I have been researching substrates, for I believe it is the key to cutting dosing to minimum of ferts down to 1x a week. Tried El natural but since I have no gh or kh in the tap water I have to dose daily. Tried using peat but found some plants didn't grow good in it because it softens water and I have very soft water.  Recently did a mini breakdown and added natural charcoal to the substrate to add iron. 

Read people using wormcastings end up dosing with ferts. Homer_Simpson has a thread, mineralized soil vs wormstrate. Those whom use mineralized soil don't dose with ferts for the ferts are added into the substrate. It takes time and space to make it though. My favorite I have read about is fertilome seedling and cutting starter, which legomaniac89 uses here. 

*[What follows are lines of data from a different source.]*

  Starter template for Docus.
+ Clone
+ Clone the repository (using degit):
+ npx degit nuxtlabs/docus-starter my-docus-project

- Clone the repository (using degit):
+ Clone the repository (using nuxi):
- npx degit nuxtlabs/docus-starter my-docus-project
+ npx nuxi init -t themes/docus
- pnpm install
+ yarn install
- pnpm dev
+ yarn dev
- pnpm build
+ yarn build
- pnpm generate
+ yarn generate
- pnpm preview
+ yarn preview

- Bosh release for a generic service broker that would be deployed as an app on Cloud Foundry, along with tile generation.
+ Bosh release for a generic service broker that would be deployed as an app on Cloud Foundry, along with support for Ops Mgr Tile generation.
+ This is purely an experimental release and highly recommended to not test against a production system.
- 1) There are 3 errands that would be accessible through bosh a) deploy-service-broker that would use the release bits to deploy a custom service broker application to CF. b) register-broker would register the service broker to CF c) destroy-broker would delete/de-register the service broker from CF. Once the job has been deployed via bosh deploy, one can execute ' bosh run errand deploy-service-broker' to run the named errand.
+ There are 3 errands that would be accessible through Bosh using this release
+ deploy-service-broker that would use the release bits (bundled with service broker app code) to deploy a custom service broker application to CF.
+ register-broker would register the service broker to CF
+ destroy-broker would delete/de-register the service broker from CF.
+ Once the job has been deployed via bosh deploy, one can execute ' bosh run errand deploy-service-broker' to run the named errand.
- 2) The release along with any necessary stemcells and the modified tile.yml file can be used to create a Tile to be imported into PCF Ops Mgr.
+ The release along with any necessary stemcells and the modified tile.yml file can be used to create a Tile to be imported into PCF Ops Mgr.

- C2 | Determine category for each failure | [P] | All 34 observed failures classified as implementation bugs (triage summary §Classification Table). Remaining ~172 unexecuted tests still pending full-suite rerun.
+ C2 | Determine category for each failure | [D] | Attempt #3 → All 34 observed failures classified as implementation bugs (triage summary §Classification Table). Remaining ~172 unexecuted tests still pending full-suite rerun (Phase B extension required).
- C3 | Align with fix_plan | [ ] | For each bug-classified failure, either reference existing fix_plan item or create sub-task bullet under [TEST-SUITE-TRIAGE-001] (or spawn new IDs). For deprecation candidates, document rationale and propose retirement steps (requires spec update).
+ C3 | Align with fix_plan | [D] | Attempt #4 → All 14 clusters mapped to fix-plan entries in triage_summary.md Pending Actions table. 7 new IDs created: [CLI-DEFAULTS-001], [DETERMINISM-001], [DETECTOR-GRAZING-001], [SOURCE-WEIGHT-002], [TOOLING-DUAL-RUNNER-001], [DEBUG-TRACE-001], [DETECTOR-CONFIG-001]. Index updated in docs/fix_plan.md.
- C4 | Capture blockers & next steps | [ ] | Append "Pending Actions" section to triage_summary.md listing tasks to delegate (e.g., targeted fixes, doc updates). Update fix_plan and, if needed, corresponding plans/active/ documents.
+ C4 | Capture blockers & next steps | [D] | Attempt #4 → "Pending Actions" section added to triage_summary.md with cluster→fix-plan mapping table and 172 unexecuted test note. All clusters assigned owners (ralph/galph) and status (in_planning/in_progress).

For capping the dirt I think oil-dry, which is in the auto dept of stores is the best. PrBrianpr here told me about it. Thinking letting it soak in water would make it hold plants better. I have used pool filter sand and play sand. The play sand had a orange tinge to it. The pool filter sand from pool supply store was whiter and smaller grain but I believe some got into powerhead filter and caused it to stop working. Have read some use pool filter gravel but haven't seen it. I got tired of the 10 gallon tank that had pool filter sand, for I couldn't get the mulm vacuumed up. I should have just put some more sand on top after vacumming it. Sand can be added with tank full by putting it in a sock and opening the sock at the bottom of the tank.

What ferts you need depend on your lights, plants, gh and kh in the water. Stick with low light plants and you should be okay. 

To me the cheapest way to go is use plants that don't need substrate like rhizome and floating plants. Some floating plants, like anacharis and hornwort, can be put in the substate and are beneficial in keep algae at bay. Then make caves with rocks. The rocks can be glued with super gel glue. Gel won't melt in the water column. Test the rocks with vinegar to see if they contain lime. If it bubbles it has lime. Lime not good for most tanks for it will raise the ph up.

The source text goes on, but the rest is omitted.